▸ **WHAT THIS TASK INVOLVES**
Omit all pictures. Reproduce exactly the lines from the first line of the records below through the line with "magnitude. Moved to Article 5: Floodplain Management".

Revision tracking records:
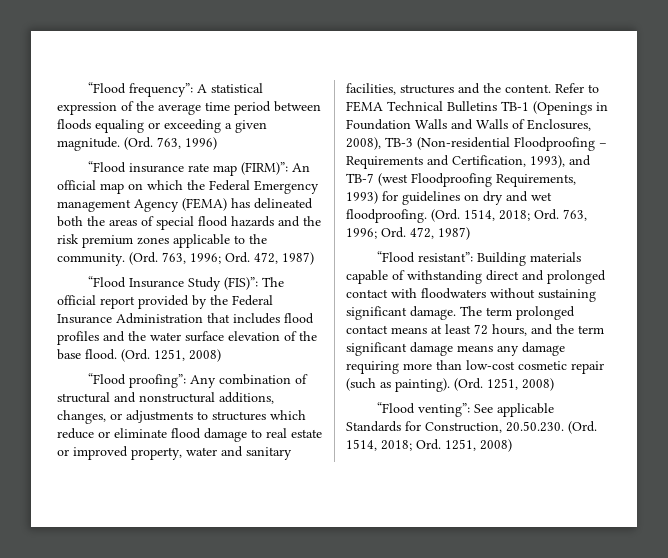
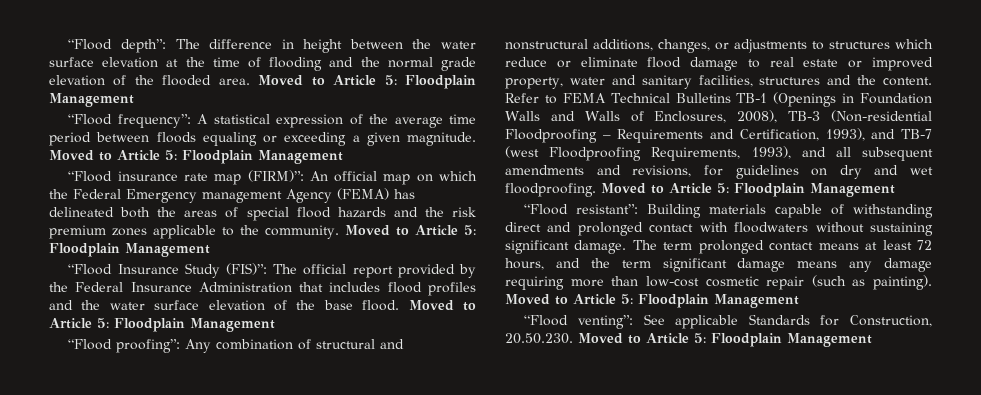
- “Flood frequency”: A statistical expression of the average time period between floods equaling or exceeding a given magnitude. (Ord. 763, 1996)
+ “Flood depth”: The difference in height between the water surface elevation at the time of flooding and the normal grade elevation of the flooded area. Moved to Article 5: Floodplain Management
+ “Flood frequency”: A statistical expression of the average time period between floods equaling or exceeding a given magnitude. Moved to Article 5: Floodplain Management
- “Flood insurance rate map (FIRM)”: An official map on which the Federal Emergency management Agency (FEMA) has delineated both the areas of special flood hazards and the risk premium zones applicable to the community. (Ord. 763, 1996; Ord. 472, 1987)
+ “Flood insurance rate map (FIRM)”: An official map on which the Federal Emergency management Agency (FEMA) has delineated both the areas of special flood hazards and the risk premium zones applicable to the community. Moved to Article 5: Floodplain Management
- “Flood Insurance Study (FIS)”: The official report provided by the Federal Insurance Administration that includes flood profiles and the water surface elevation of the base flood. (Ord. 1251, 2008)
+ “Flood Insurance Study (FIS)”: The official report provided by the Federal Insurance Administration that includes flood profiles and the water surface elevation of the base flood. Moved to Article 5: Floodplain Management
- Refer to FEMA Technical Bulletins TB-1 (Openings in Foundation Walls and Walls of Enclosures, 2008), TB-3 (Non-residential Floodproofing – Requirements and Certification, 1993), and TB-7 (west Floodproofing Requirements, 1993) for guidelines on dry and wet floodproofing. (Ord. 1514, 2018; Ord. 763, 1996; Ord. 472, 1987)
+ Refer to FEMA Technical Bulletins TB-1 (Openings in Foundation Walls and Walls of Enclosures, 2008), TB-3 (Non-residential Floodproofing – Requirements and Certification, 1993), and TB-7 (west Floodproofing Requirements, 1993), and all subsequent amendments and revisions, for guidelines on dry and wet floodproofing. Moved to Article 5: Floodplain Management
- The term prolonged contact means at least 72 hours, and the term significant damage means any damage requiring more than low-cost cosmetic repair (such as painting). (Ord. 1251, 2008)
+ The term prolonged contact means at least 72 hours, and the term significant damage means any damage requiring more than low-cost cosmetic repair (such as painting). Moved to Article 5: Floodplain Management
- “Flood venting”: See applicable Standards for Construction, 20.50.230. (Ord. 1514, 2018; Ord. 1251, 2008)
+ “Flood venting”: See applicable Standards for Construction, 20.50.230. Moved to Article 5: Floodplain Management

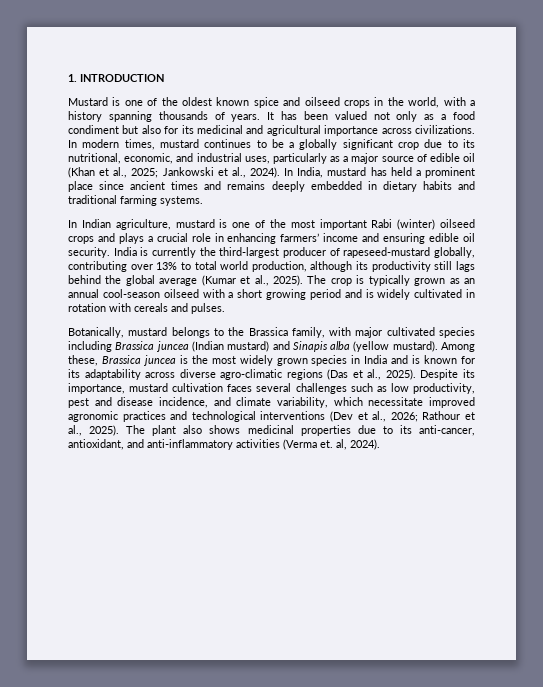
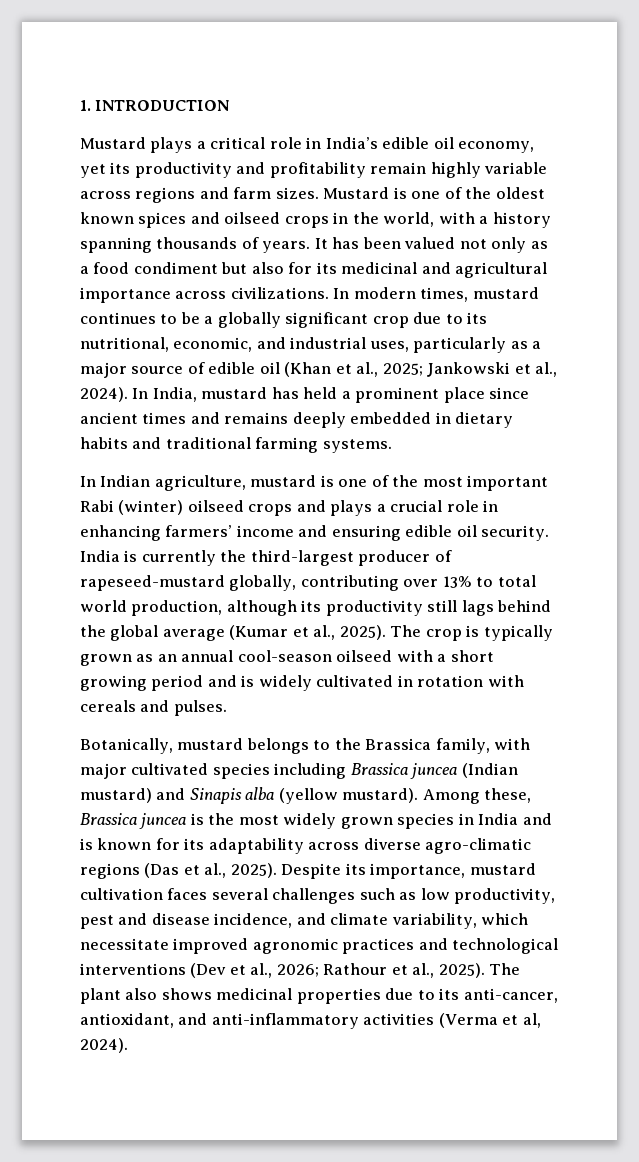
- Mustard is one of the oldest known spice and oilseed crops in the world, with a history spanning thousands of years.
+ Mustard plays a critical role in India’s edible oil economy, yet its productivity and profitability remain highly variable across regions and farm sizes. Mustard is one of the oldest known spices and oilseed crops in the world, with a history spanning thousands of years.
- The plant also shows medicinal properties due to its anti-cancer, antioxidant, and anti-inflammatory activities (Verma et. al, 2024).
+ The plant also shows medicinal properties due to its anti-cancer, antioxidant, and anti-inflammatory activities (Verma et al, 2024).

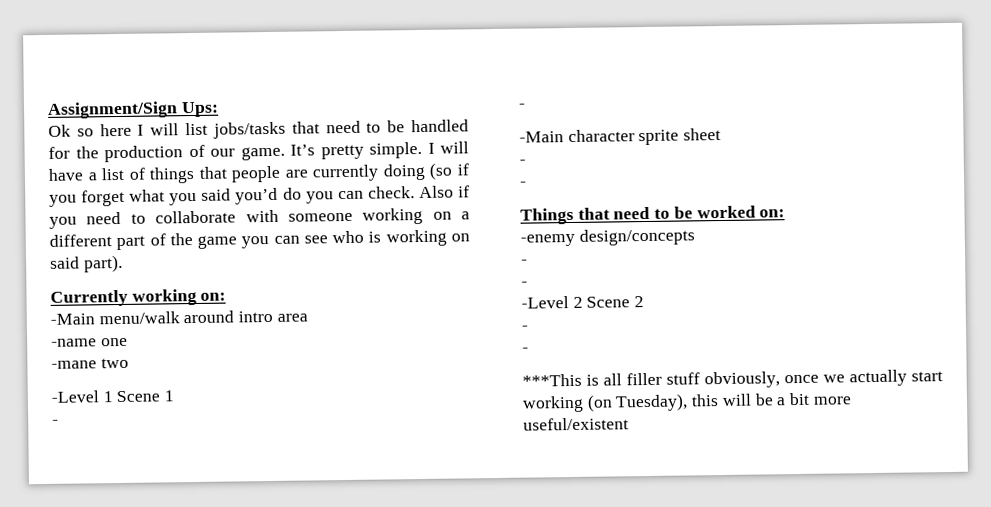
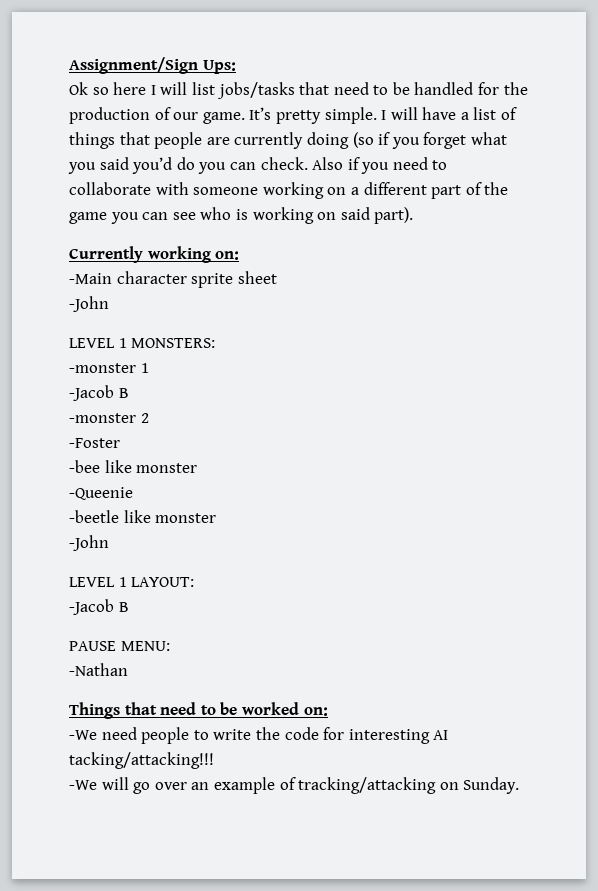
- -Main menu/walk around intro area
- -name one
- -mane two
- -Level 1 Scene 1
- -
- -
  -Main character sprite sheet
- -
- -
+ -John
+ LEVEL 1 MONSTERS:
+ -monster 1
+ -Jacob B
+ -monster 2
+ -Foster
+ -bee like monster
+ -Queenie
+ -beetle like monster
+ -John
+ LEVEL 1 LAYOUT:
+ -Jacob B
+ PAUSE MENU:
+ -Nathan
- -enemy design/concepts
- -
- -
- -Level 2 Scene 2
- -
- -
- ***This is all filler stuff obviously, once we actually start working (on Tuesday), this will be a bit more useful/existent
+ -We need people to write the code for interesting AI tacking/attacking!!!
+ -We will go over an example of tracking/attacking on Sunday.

▸ **SOLVED PROBLEM**
- “Flood frequency”: A statistical expression of the average time period between floods equaling or exceeding a given magnitude. (Ord. 763, 1996)
+ “Flood depth”: The difference in height between the water surface elevation at the time of flooding and the normal grade elevation of the flooded area. Moved to Article 5: Floodplain Management
+ “Flood frequency”: A statistical expression of the average time period between floods equaling or exceeding a given magnitude. Moved to Article 5: Floodplain Management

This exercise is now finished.